The 1998 Sacramentary also has original English texts connected to the three-year lectionary of Scripture readings. The readings for 26A are about the fairness of God’s judgment when people turn from sin (Ez 18:25-28) and the two sons who do and do not labor in the father’s vineyard (Mt 21:28-32). The Revised Common Lectionary, if you take the optional first reading, are the same except a longer passage is selected for both Ezekiel and Matthew.

Here is the 1998 Opening Prayer for 26A:

O God,
you alone judge rightly
and search the depths of the heart.
Make us swift to do your will
and slow to judge our neighbor,
that we may walk with those
who follow the way of repentance and faith
and so enter your heavenly kingdom.

Pope Francis recently returned authority largely to bishops’ conferences for translations, although it remains unclear whether the translation guidelines of Liturgiam authenticam remain in effect for Rome to give its confirmatio at the end of the process. Read Pray Tell’s report here:

Rita Ferrone, “Pope Francis’s Motu Proprio on Translation.”

For some background on translation theory, here is a post Pray Tell ran from translation expert Anthony Pym: “Academic Justification for Liturgiam Authenticam?



  1. This is an example of I wouldn’t want to look back to the 1998 as a default referent. The bookending energy to the overflowing of mercy and forgiveness is our running or at least speed walking with urgency; “strive” is, by contrast, pedestrian (pun intended) – more like something from a mission statement. In fact, I suspect the obsession with organizational mission statements (and PowerPoint messaging) in the last dozen years of the last century in the USA taxes or spoiled our poetic voice; let’s look forward, not back.

  2. Also for comparison purposes, here is the old ICEL translation (which for those of us in the US who pray the Liturgy of the Hours is still the current translation):

    you show your almighty power
    in your mercy and forgiveness.
    Continue to fill us with your gifts of love.
    Help us to hurry toward the eternal life you promise
    and come to share in the joys of your kingdom.
    Grant this through our Lord…

    This is actually not bad as a translation, inasmuch as it doesn’t over-simplify or eliminate basic ideas in the original, as the old ICEL tended to do.
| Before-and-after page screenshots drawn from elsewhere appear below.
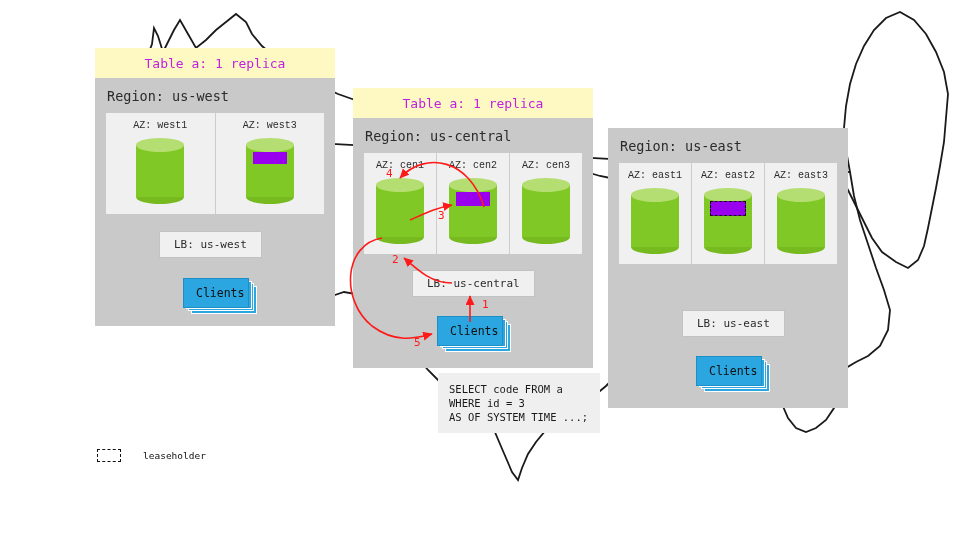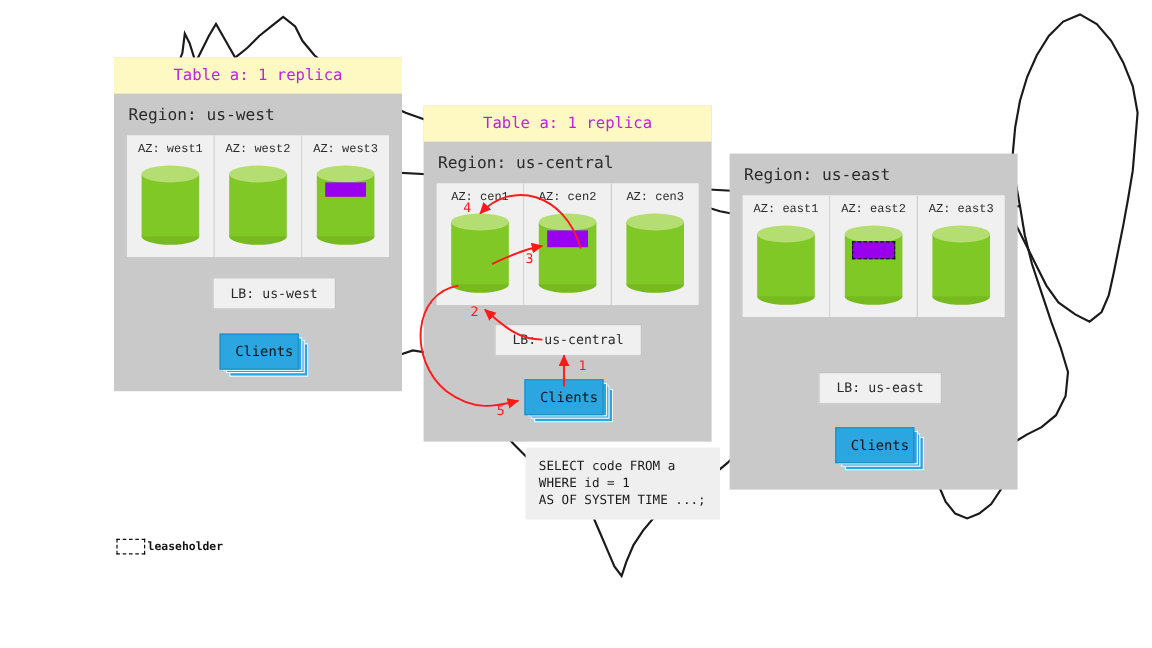"AZ: west2" div.az-cell { html: <div> <span>AZ: west2</span> <div> <div></div> <div></div> <div></div> </div> </div> -> none }
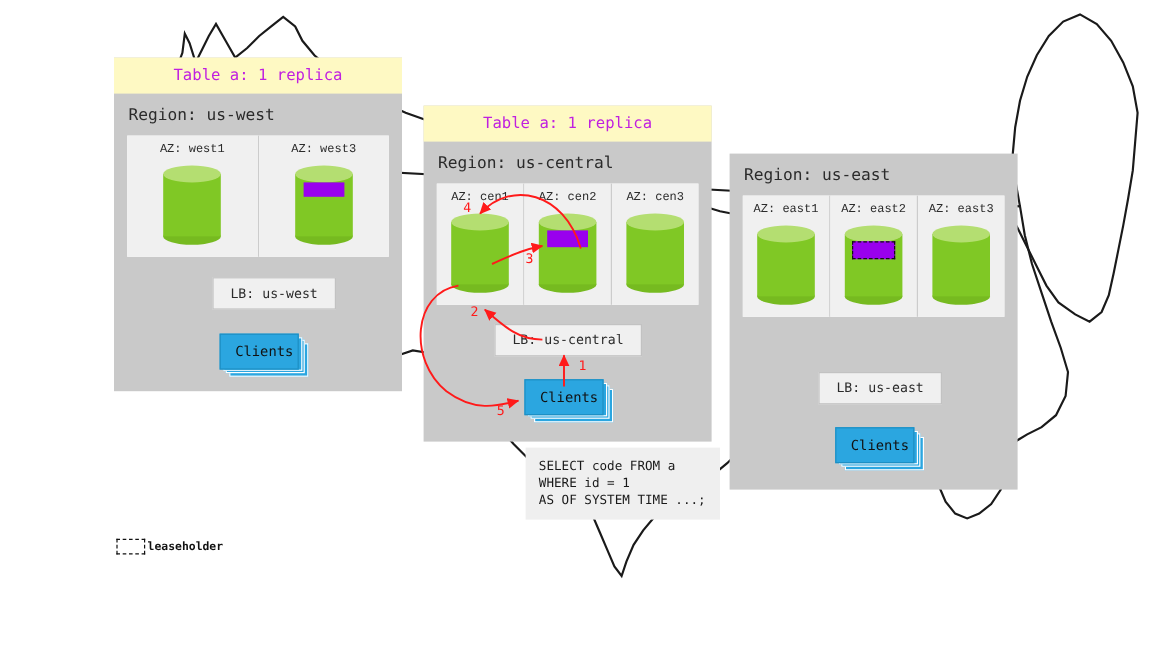"LB: us-west" div.lb { left: 82px -> 64px }
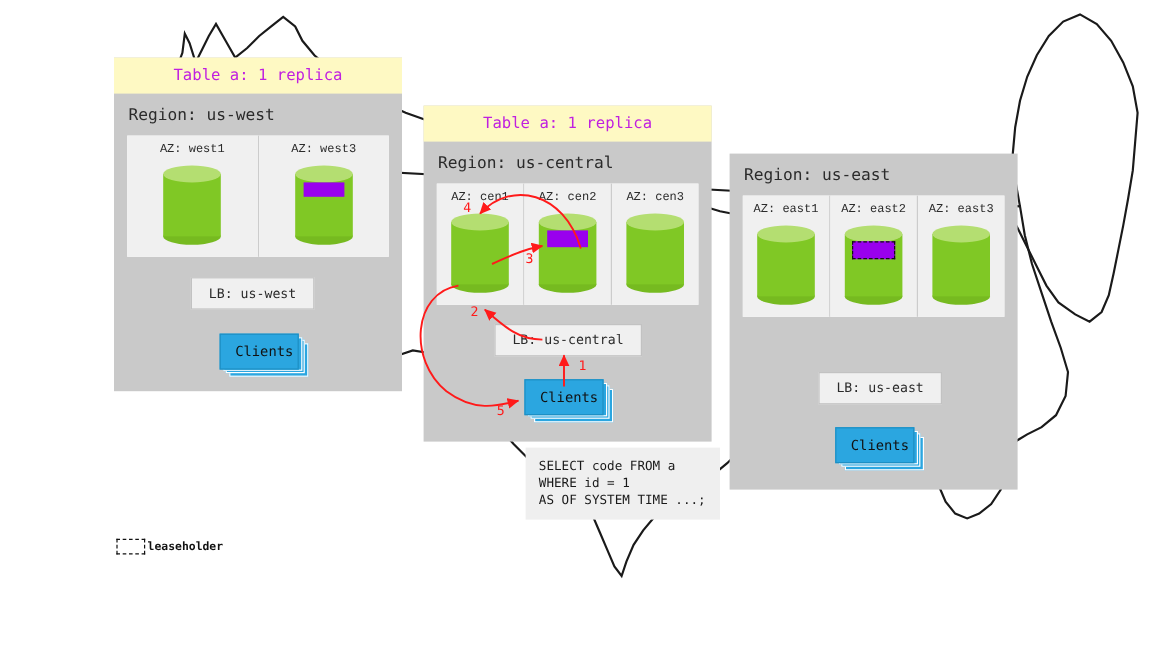"SELECT code FROM a" div.sqlbox { text: 1 -> 3 }
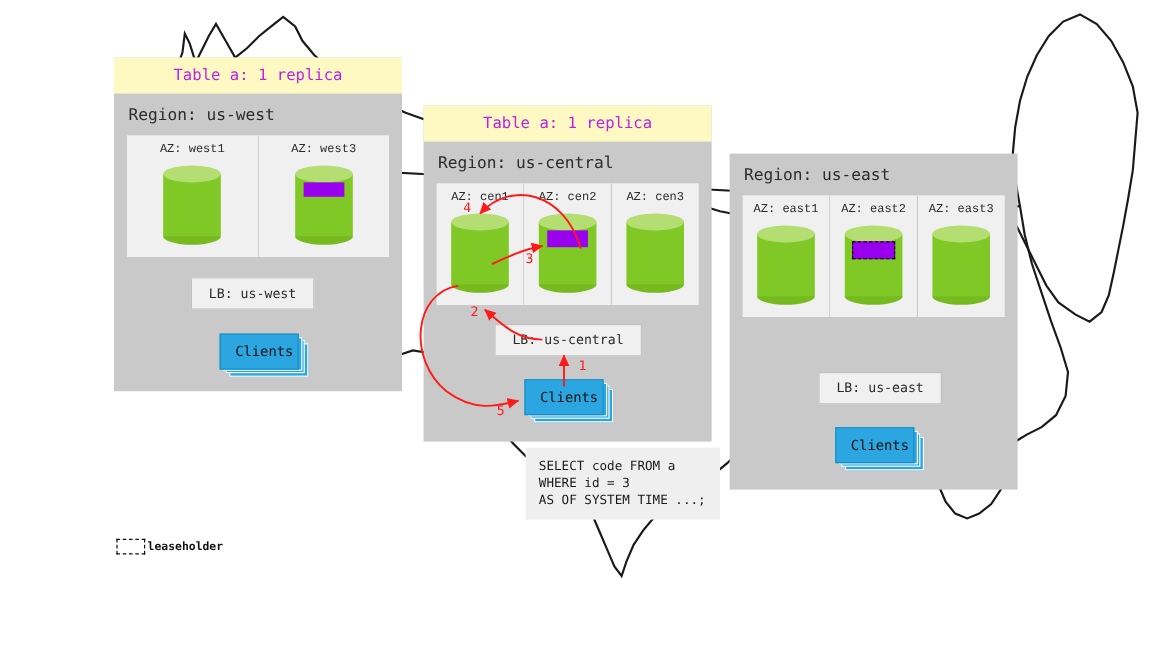"leaseholder" .legend { font-weight: bold -> none; gap: 2px -> 22px }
  3. I’d combine the two: “manifests your omnipotence” has “ni-” in common. I like that 2011 captures the participial forms. 2008 gets the idea of the Latin verb in reference to grace. It’s already there for the baptized, and so it needs to increase. “Multiply” works too. I’m not going to translate the rest for want of time, but I will say that while “good things of heaven” is more literal, “treasures” is more biblical.

  4. In effect there are three translations of this prayer authorized for use: the Liturgy of the Hours (Aust, England and Wales, Ireland etc), the Canadian Sunday Celebration of Word and Hours, and the 2010 Roman Missal.
    By the way, the prayer was one of the few that Thomas Aquinas commented on for its rich theology of mercy (see the work of Innocent Smith)

    In any case, here is the translation from the Liturgy of the Hours (translated in 1974) for use in Australia, England and Wales, Ireland etc.
    you reveal your mighty power
    most of all by your forgiveness and compassion:
    fill us constantly with your grace
    as we hasten to share the joys you have promised us in heaven.